Mi perdonerà, spero, se dissento da quello che ha scritto. Se fosse automatica la soluzione del problema con la applicazione letterale della norma, il proibizionismo negli Usa avrebbe avuta vinta la sua battaglia. Sappiamo invece che le cose sono andate in modo diverso e per quanto vogliamo sottolineare la nostra incapacità nei controlli possiamo dire che la stessa cosa è avvenuta in quel Paese, con le dovute ed immancabili differenze. La verità è che si può vietare quanto si vuole ma quando questo divieto è assurdo ecco spuntare la trasgressione. Il divieto al furto ha una sua logica , il divieto all'omicidio anche. L'esercizio della prostituzione è antico quanto, forse, l'uomo non a caso viene definito il mestiere più antico, perchè questo? Forse perchè è stato il primo in assoluto "commercio", ma non lo sappiamo , conosciamo però la storia e quello che ci dice è che nelle società, mediterranee antiche, la prostituzione era un normale attività, se non addirittura una pratica religiosa ! Nella Grecia classica le eteree erano le sole donne che accompagnavano gli uomini, le mogli restavano nel chiuso delle case, nella Roma antica fu coniata perfino una moneta per il pagamento delle prestazioni, spintriae, si chiamavano o tesserae eroticae, questo per evitare che l'effige dell'imperatore, quella presente sulle monete fosse dissacrata, lordata dalla funzione che svolgeva. Nella Roma Papale, la prostituzione rese famose e celebri amanti dei Papi che, addirittura con le tasse, resero possibile l'apertura di una strada famosa, via Giulia. Queste donne raggiunsero vette di notorietà importanti, ebbero tombe in chiese famose una di loro, notissima e bellissima, è persino intitolata una piazza, dove era la sua casa. Credo sia l'unica al mondo! Eppure per la morale , ormai imperante quella professione doveva estingersi come i Panda. Così non accadde, perchè? Inutile, io credo cercare risposte, come inutile fu a suo tempo la chiusura degli unici luoghi dove le donne, quelle che volontariamente sceglievano quella strada, potevano esercitare! Un bel film con tre brave attrici racconta la storia di quei giorni, quelli che succedettero alla chiusura.

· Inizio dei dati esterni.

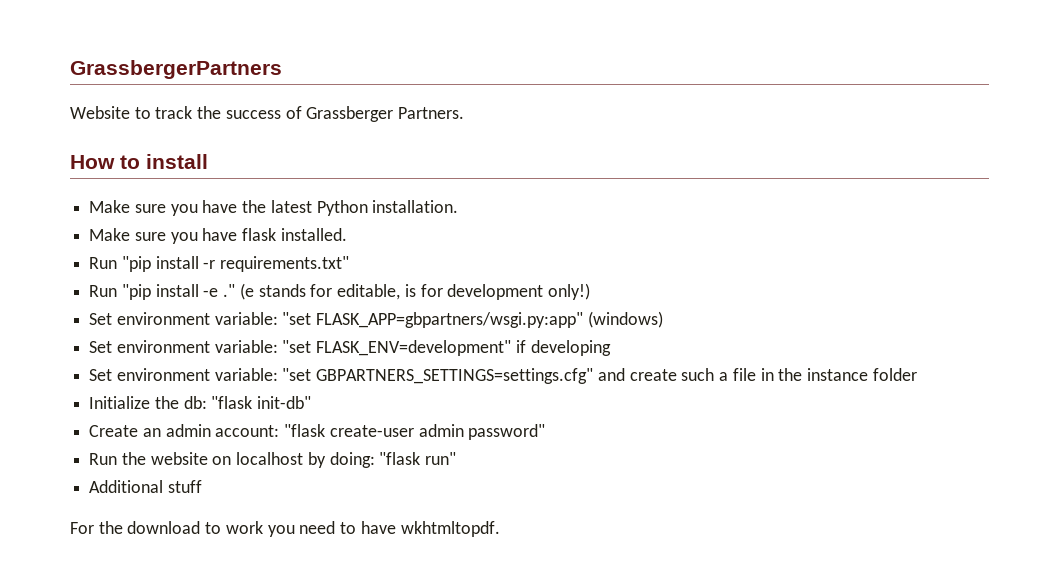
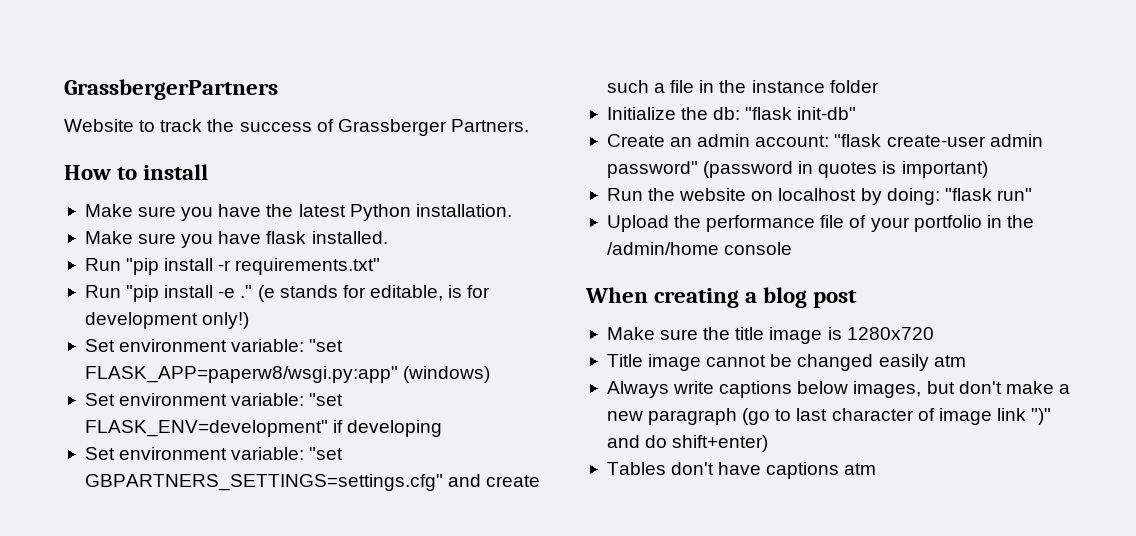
- Set environment variable: "set FLASK_APP=gbpartners/wsgi.py:app" (windows)
+ Set environment variable: "set FLASK_APP=paperw8/wsgi.py:app" (windows)
- Create an admin account: "flask create-user admin password"
+ Create an admin account: "flask create-user admin password" (password in quotes is important)
- Additional stuff
- For the download to work you need to have wkhtmltopdf.
+ Upload the performance file of your portfolio in the /admin/home console
+ When creating a blog post
+ Make sure the title image is 1280x720
+ Title image cannot be changed easily atm
+ Always write captions below images, but don't make a new paragraph (go to last character of image link ")" and do shift+enter)
+ Tables don't have captions atm

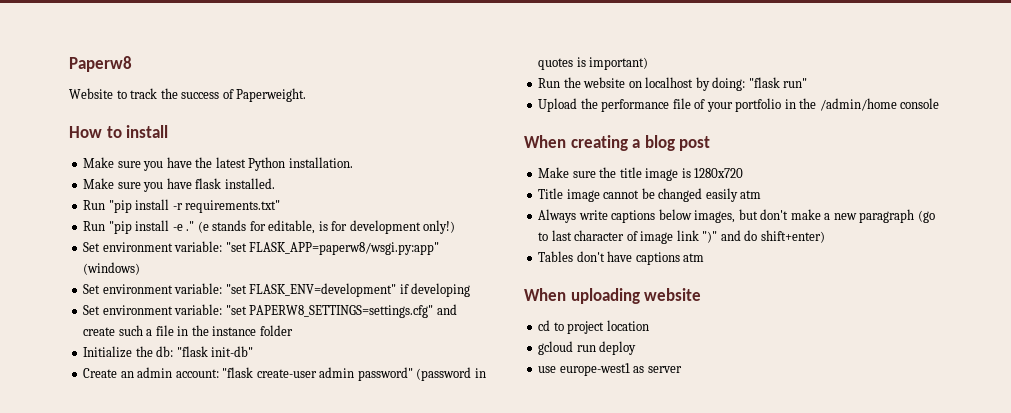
- GrassbergerPartners
+ Paperw8
- Website to track the success of Grassberger Partners.
+ Website to track the success of Paperweight.
- Set environment variable: "set GBPARTNERS_SETTINGS=settings.cfg" and create such a file in the instance folder
+ Set environment variable: "set PAPERW8_SETTINGS=settings.cfg" and create such a file in the instance folder
+ When uploading website
+ cd to project location
+ gcloud run deploy
+ use europe-west1 as server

La verità e la soluzione, nessuno di noi ce l'ha in tasca di certo quella non fu ne l'una ne l'altra. Credere di poter affrontare una cosa come questa con la soluzione proibizionista ha avuto un solo effetto, il fiorire della attività sommersa e parallela, con aumento della criminalità, che non ha certo remore, che di queste attività si nutre ! La soluzione? Forse non sarà quella proposta, forse la soluzione sarà altra , ma di certo si deve trovare, e giungere alla bella età di oltre 50 anni dall'inizio del problema dimostra solo una cosa. Che il perbenismo ipocrita ha ancora un grande seguito, nel nostro Paese, che non dimentichiamolo ha avuto un Presidente del Consiglio grande stimatore di quelle professionste arrivato a definire quegli incontri come cene galanti. Almeno in quella famosa Roma di cui ho parlato venivano chiamate più signorilmente ma meno ipocritamente cortigiane. Di sicuro la soluzione del problema ha creato altri problemi, ma è la cecità perbenista che non vuole vedere quello che è sotto gli occhi di tutti, il commercio è svolto nelle strade la prostituta è oggetto e soggetto di attenzione sia da parte della malavita che da parte, e questa è la cosa peggiore, di individui che trovano morale il mestiere del lenone, chissà che la soluzione più logica non si proprio quella di Amsterdam ?

Zeno ha detto...

Il mio post non ha l'obiettivo di eliminare la prostituzione. Il mio post si propone di mettere in evidenza il semplice concetto che se le leggi oltre che produrle fossero anche fatte rispettare da chi di dovere, mentre invece se ne infischia, molte cose sarebbero diverse da come sono oggi in Italia. Se poi la soluzione Amsterdam è la più logica non mi interessa. Sono viceversa interessato a capire perchè questo assordante silenzio del giornalismo italiota sul fatto che le leggi non sono fatte rispettare.